(Exercise details):
Out of the entries that follow, copy each line containing "prototxt".

Top of Given records

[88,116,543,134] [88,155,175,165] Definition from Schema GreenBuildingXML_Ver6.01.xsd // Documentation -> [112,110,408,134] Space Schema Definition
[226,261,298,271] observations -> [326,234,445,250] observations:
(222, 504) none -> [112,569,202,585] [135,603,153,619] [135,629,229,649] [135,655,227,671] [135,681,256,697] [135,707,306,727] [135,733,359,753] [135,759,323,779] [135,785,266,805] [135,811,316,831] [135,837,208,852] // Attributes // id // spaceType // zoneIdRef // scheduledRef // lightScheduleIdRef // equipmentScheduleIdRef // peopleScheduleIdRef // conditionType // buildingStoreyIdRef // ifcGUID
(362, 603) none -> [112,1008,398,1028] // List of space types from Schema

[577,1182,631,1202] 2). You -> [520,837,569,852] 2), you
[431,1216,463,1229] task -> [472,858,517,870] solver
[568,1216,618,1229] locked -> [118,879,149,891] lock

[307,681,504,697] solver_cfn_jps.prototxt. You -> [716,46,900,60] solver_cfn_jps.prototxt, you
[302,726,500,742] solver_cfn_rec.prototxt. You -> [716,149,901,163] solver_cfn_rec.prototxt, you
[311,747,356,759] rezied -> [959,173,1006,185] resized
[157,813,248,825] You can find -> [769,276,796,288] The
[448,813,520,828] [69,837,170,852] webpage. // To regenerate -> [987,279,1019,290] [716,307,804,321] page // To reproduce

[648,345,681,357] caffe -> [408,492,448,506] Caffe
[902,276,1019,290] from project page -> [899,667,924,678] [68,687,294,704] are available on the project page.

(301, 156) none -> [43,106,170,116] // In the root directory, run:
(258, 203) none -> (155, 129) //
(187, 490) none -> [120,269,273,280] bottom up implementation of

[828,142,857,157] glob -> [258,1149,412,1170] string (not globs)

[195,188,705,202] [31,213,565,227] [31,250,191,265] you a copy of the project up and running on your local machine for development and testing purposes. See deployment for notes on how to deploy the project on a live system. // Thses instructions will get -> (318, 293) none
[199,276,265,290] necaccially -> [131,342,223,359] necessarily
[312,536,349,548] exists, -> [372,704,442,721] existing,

Bottom of Given records

(Reply):
[307,681,504,697] solver_cfn_jps.prototxt. You -> [716,46,900,60] solver_cfn_jps.prototxt, you
[302,726,500,742] solver_cfn_rec.prototxt. You -> [716,149,901,163] solver_cfn_rec.prototxt, you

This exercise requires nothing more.